At some point, Lyne and her father’s level of commitment drifted apart.

“He did it for about five years,” Lyne said. “And then my mom said: ‘I’m done racing. I want my weekends back. It’s just not fun anymore.’ I wasn’t ready to hang up my wenches and Dennis raced out of the same hometown so I, on a dare, went down and introduced myself; told him if you ever need any help, I’ll drill out rivets, I’ll help wash, whatever you need. Twenty-one years later here I am.”

Heather Lyne became the first female crew chief to secure a national touring late model championship in 2022. Paul Arch / World of Outlaws Late Model Series.

Breaking Through

Lyne entered a male-dominated job in a field that is also male-dominated – and where there were few examples of women creating these places for themselves. In this way, Lyne became a blueprint for other women as they strive to find a place for themselves in racing and in STEM (Science, Technology, Engineering and Math) overall. She has her mother to thank for providing a strong role model, her father for sharing her passion, Erb for taking a chance on an unknow entity and most importantly herself.
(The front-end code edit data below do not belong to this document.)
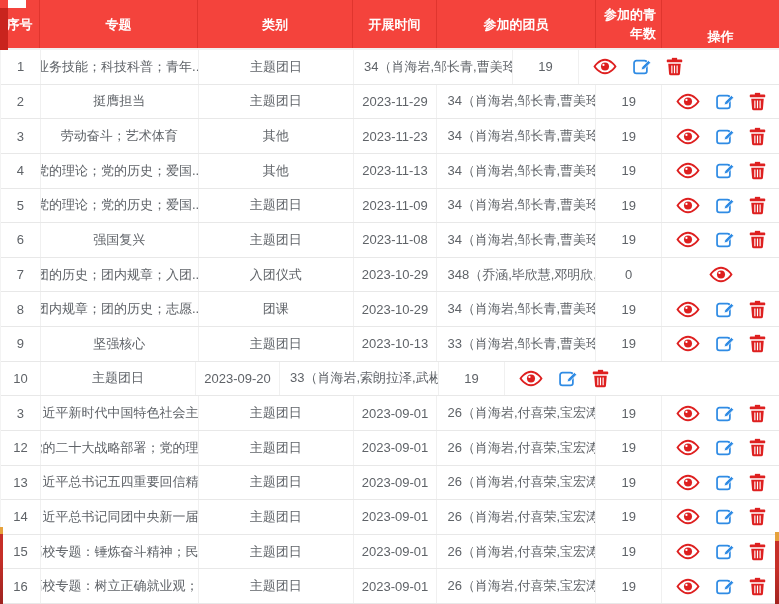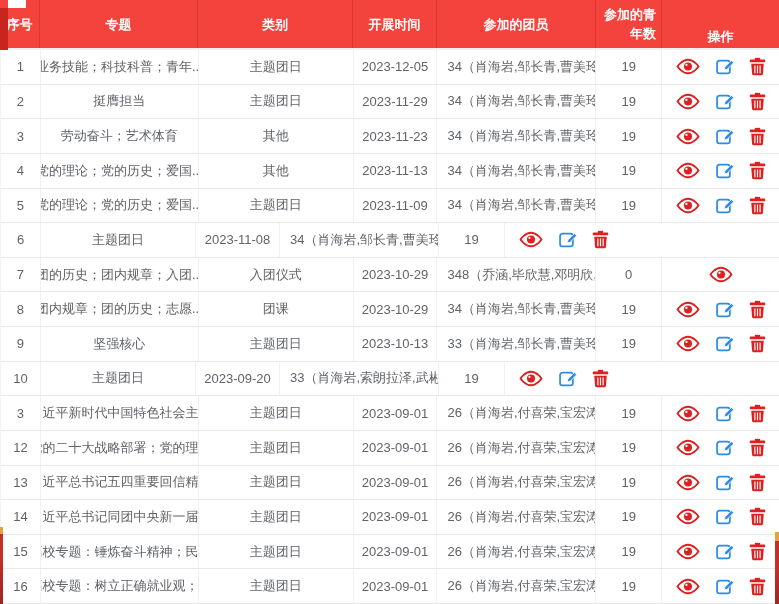--- a/index.html
+++ b/index.html
@@ -109,21 +109,20 @@
     <div class="hcell w4">参加的团员</div>
     <div class="hcell w5">参加的青年数</div>
     <div class="hcell w6">操作</div>
   </div>
 
   <div class="tbody">
       <div class="row">
       <div class="cell w0">1</div>
       <div class="cell w1">业务技能；科技科普；青年...</div>
       <div class="cell w2">主题团日</div>
-      <div class="cell w3">2023-12-05</div>
       <div class="cell w4 left">34（肖海岩,邹长青,曹美玲,...</div>
       <div class="cell w5">19</div>
       <div class="cell w6 actions">
         <span class="icon icon-view">
           <svg width="24" height="17" viewBox="0 0 28 19">
             <path d="M14 1.6C6.8 1.6 1.8 9.5 1.8 9.5s5 7.9 12.2 7.9 12.2-7.9 12.2-7.9S21.2 1.6 14 1.6z" fill="none" stroke="currentColor" stroke-width="2.2"></path>
             <circle cx="14" cy="9.5" r="4.7" fill="currentColor"></circle>
             <circle cx="12.2" cy="7.7" r="1.3" fill="#fff"></circle>
           </svg>
         </span>
@@ -262,20 +261,21 @@
             <path d="M7.6 0.8h6.8v3H7.6z" fill="currentColor"></path>
             <rect x="1" y="2.9" width="20" height="3.7" rx="1.2" fill="currentColor"></rect>
             <path d="M2.9 8.3h16.2l-1.05 13a2.3 2.3 0 0 1-2.3 2.1H6.25a2.3 2.3 0 0 1-2.3-2.1z" fill="currentColor"></path>
             <path d="M7.6 10.8v9.8M11 10.8v9.8M14.4 10.8v9.8" stroke="#fff" stroke-width="1.5" fill="none"></path>
           </svg>
         </span>
       </div>
     </div>
       <div class="row">
       <div class="cell w0">6</div>
+      <div class="cell w1">强国复兴</div>
       <div class="cell w2">主题团日</div>
       <div class="cell w3">2023-11-08</div>
       <div class="cell w4 left">34（肖海岩,邹长青,曹美玲,...</div>
       <div class="cell w5">19</div>
       <div class="cell w6 actions">
         <span class="icon icon-view">
           <svg width="24" height="17" viewBox="0 0 28 19">
             <path d="M14 1.6C6.8 1.6 1.8 9.5 1.8 9.5s5 7.9 12.2 7.9 12.2-7.9 12.2-7.9S21.2 1.6 14 1.6z" fill="none" stroke="currentColor" stroke-width="2.2"></path>
             <circle cx="14" cy="9.5" r="4.7" fill="currentColor"></circle>
             <circle cx="12.2" cy="7.7" r="1.3" fill="#fff"></circle>

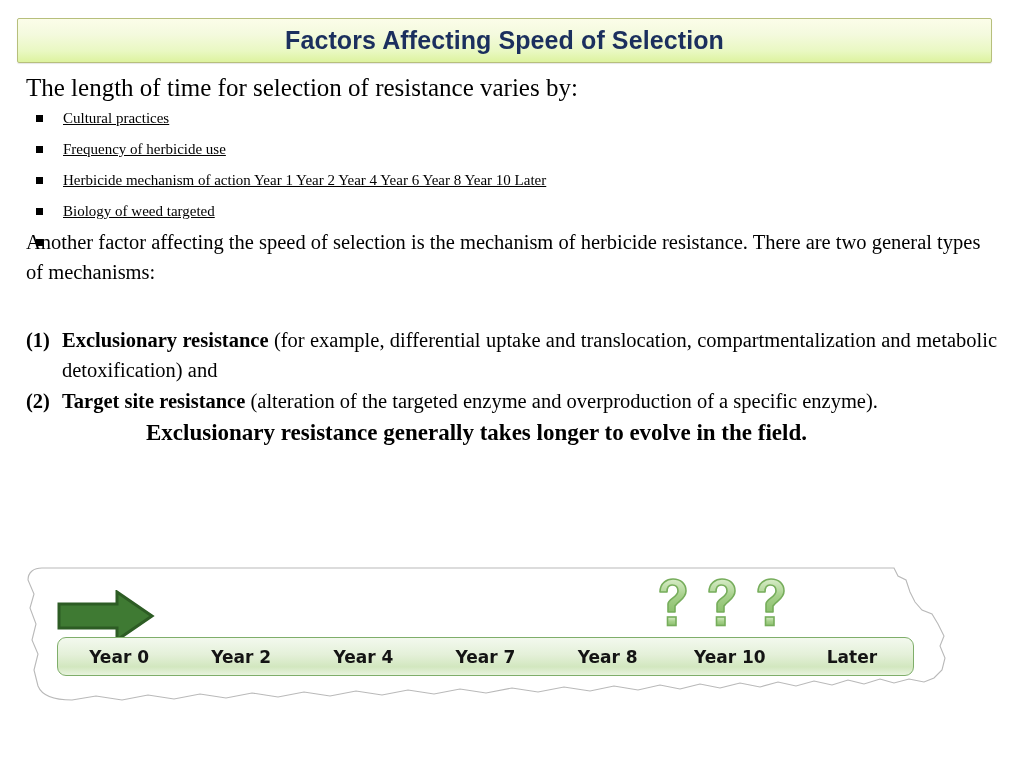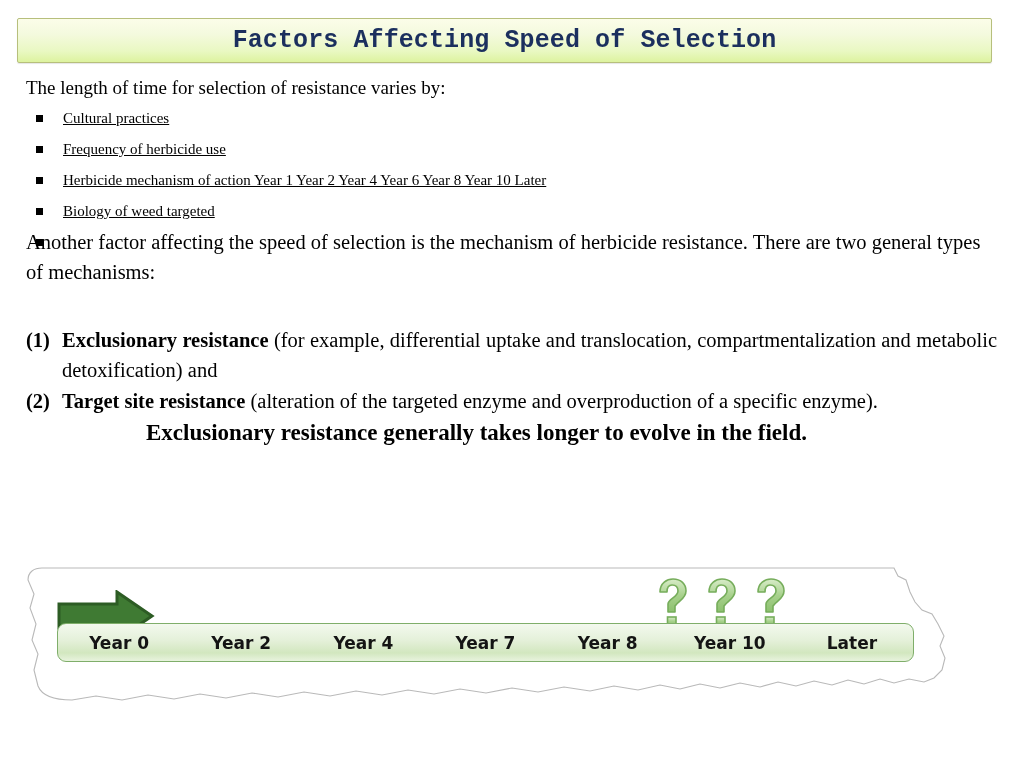--- a/index.html
+++ b/index.html
@@ -26,37 +26,37 @@
     box-sizing: border-box;
     border: 1px solid #b7bf7c;
     border-radius: 2px;
     background: linear-gradient(to bottom, #fbfde9 0%, #f4fade 35%, #e9f8c2 75%, #ddf39f 100%);
     display: flex;
     align-items: center;
     justify-content: center;
     box-shadow: 0 1px 1px rgba(0,0,0,0.10);
   }
   .title-text {
-    font-family: Liberation Mono, monospace;
+    font-family: Liberation Sans, sans-serif;
     font-weight: bold;
     font-size: 25px;
     color: #1b2f5e;
     letter-spacing: 0.1px;
     white-space: nowrap;
   }
 
   
   .content {
     position: absolute;
     left: 26px;
     top: 72px;
     width: 972px;
   }
   .lead {
-    font-size: 19px;
+    font-size: 25px;
     line-height: 31px;
     white-space: nowrap;
   }
   .bullets {
     margin: 0;
     padding: 0;
     list-style: none;
   }
   .bullet-item {
     font-size: 15px;
@@ -134,21 +134,21 @@
   .qmarks {
     position: absolute;
     left: 640px;
     top: 12px;
     display: flex;
     gap: 13px;
   }
   .timeline-bar {
     position: absolute;
     left: 43px;
-    top: 57px;
+    top: 71px;
     width: 857px;
     height: 39px;
     box-sizing: border-box;
     border: 1.5px solid #7fae6a;
     border-radius: 9px;
     background: linear-gradient(to bottom, #f3f9ee 0%, #e4f0d9 45%, #d2e7bf 78%, #e8f3de 100%);
     display: flex;
     align-items: center;
   }
   .tl-label {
“I was raised to believe that I can do anything, I want to do, as long as I put my heart and soul into it.” Lyne replied when asked about role models in the sport growing up. “My parents did not raise me to have that limitation. But from a racing role model perspective, I went in there completely green and just introduced myself to Dennis, the fact that he was brave enough to take that risk and bring a girl to the racetrack. Someone he didn’t know at all speaks volumes for him.”

Lyne and Erb have learned how to survive and succeed with each other on the road. They do this by leveraging decades of combined experience and an ability to adapt to the everchanging landscape of dirt late models. Next year the World of Outlaws visits nearly a dozen new tracks and Lyne sees it as an opportunity for continued success.

“I just want to do it again,” Lyne says going into next season, “I’m looking forward to the competition, I always do. I wouldn’t do it if I wasn’t competitively driven.

“There are some new tracks on the schedule that I’m looking forward to trying for the first time that I haven’t been to myself,” Lyne said of the 2023 season, “Dennis seems to do well on those first timers. We won out at Marion center, we finished second at Bloomsburg. We have a good solid notebook of information to tackle them over the last three years with these rocket race cars that we’re running. It’s good to have that information and leverage it to try some new things.”